ZENIT: Que signifie ce document du Vatican sur le sport ? Pourquoi était-il nécessaire ?

Dans son discours aux cardinaux à la congrégation qui préparait l’élection du nouveau pape, le cardinal Bergoglio a fait référence au passage du livre de l’Apocalypse dans lequel Jésus dit : « Voici que je me tiens à la porte et que je frappe ». Mais il n’a pas interprété ce passage comme d’habitude. Il a imaginé Jésus à l’intérieur de l’Église, frappant à la porte de celle-ci « parce qu’il voulait sortir dans le monde, là où les gens vivaient leur vie ».

Dans ce document, l’Église fait un pas dans cette direction. Un grand nombre de personnes sont engagées dans le sport ou le suivent en tant que fans, comme nous en avons été témoins avec la dernière Coupe du Monde. Le sport a un impact important sur les êtres humains et les relations entre cultures, nations et traditions religieuses.

Par conséquent, comment présenteriez-vous « Donner le meilleur de soi-même » à un lecteur ?

Ces pages font partie de l’essai de la part de l’Église de continuer de vivre la vision du Concile Vatican II. Le pape Jean XXIII a parlé d’ « ouvrir les fenêtre de l’Église et [de] laisser l’air frais de l’Esprit s’y engouffrer ». Le pape Paul VI a parlé d’une « rupture entre l’Évangile et la culture ». Avec le Concile Vatican II, il y a eu une nouvelle emphase sur l’engagement et le dialogue avec le monde. En plus des historiens, philosophes et théologiens, même un ancien joueur de football, Dave Meggysey, est cité, ce qui est certainement une première dans un document du Vatican !

Un engagement et un dialogue authentiques ne signifient cependant pas une acceptation dépourvue d’esprit critique. Parfois, il est aussi important de présenter une critique de dynamiques dans le sport qui ne servent pas la personne humaine et son développement intégral.

Mais le sport peut-il vraiment être un chemin vers la sainteté ? Comment ?

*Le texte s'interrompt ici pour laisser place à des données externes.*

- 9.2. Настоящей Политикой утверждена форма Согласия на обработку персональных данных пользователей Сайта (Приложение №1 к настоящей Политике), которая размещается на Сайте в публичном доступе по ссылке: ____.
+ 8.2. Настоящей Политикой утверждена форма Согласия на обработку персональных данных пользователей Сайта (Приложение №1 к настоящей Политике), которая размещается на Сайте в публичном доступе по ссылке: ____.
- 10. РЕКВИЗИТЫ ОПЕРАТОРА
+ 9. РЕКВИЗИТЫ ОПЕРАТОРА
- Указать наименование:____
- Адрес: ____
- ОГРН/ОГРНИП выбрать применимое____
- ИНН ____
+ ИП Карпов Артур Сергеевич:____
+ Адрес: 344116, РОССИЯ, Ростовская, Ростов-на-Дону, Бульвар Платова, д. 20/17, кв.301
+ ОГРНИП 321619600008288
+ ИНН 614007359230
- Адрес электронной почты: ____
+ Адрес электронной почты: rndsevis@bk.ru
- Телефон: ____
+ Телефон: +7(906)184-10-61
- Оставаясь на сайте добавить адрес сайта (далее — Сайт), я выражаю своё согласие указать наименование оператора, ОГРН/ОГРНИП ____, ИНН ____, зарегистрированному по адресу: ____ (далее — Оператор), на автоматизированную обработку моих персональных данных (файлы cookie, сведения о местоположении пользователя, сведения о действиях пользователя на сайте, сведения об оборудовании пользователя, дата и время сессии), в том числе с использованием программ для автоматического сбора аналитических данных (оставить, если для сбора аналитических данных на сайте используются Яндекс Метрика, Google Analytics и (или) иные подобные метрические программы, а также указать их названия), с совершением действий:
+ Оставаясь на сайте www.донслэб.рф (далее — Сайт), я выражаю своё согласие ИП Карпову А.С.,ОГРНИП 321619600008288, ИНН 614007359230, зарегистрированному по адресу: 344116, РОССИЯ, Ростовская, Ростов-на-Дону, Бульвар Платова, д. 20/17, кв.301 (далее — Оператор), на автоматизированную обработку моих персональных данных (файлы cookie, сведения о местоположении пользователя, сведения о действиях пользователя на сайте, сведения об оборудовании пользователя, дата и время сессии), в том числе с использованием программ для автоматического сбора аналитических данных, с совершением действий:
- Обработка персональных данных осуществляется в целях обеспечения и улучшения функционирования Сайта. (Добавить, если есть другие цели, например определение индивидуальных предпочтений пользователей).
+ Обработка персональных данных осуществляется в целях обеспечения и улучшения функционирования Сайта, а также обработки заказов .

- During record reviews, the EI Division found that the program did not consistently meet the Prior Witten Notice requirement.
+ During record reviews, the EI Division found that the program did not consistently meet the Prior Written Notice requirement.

Au Concile Vatican II, il y a aussi eu une emphase sur l’ « appel universel à la sainteté », signifiant qu’il n’y a pas des chrétiens de première et de deuxième classes (les clercs et les religieux, et les laïcs). Les laïcs aussi sont appelés à la plénitude de la vie chrétienne. Il s’ensuit logiquement qu’il est important d’attacher davantage d’importance aux expériences des laïcs dans le monde, et de commencer à y discerner ce qui conduit à la vie et ce qui conduit à un amoindrissement et à la désolation.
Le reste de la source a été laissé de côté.